Timemachine - the NLP project based on newsru.com dataset.
This is an attempt to create an aggregator of the Past based on a Telegram bot - @time_mashine_bot
At the moment, the first stage of the project has been realized: aggregator of news of the past has been created on the basis of materials of the agency newsru.com
This work is a demonstration of my skills as a data-science professional to address a full range of tasks:
- data collection and processing;
- data analysis;
- data utilization ideation;
- realization of data storage infra-structure;
- training of necessary machine learning models for solving tasks within the project;
- writing telegram bot code based on aiogram library
- Deployment and support of the finished bot using docker
Materials related to collecting and analyzing the dataset (parser, EDA, etc.) can be found in the researh_notebooks directory.
The other directories are parts of the telegram bot:
- imports: contains files with imports of the necessary libraries;
- models: contains ready-made models of embeddings and classifier, which are used by the bot;
- scripts: stores scripts that provide functionality of separate parts of the bot:
- time_machine.py is the main script for obtaining and converting data into the required output format;
- handlers.py and common_handlers.py - dispatcher and handlers of main and basic user reactions;
- keyboard.py - keyboards;
- utils - auxiliary functions and variables
- graphs: stores auxiliary graphical files
The app.py file is the entry point for the bot.
Newsru.com is a Russian online media agency that existed from August 28, 2000 to May 31, 2021 as a news agency, and since June 1, 2021 has existed in the format of a news archive for the entire time of its operation.
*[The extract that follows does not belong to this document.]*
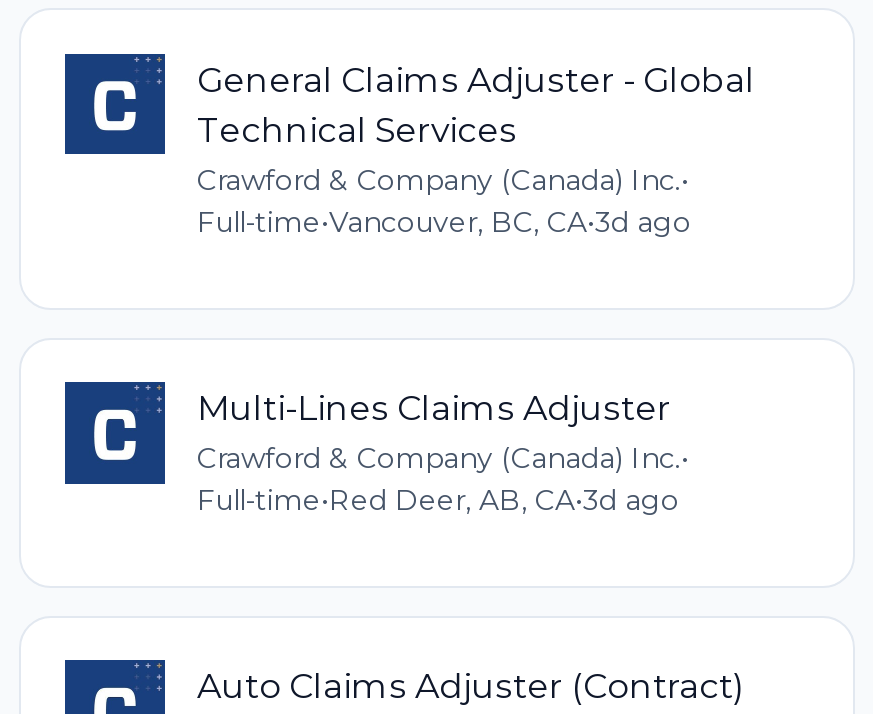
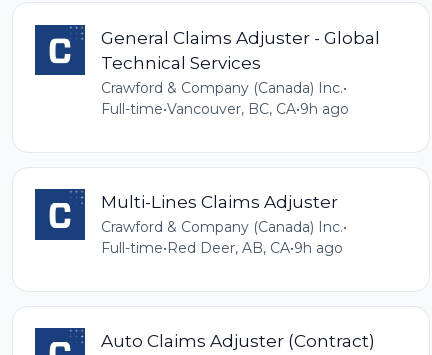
- Full-time•Vancouver, BC, CA•3d ago
+ Full-time•Vancouver, BC, CA•9h ago

- Full-time•Red Deer, AB, CA•3d ago
+ Full-time•Red Deer, AB, CA•9h ago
This is the dataset of Russian-language news obtained from a single agency:
- russian news for 21 years
- more then 600.000 news articles
- contains short summary of all news, which can be used to train sammarization models in ML
This project is licensed under the MIT license. For more information, see the LICENSE file. All text materials on NEWSru.com are available under the Creative Commons Attribution 4.0 International license.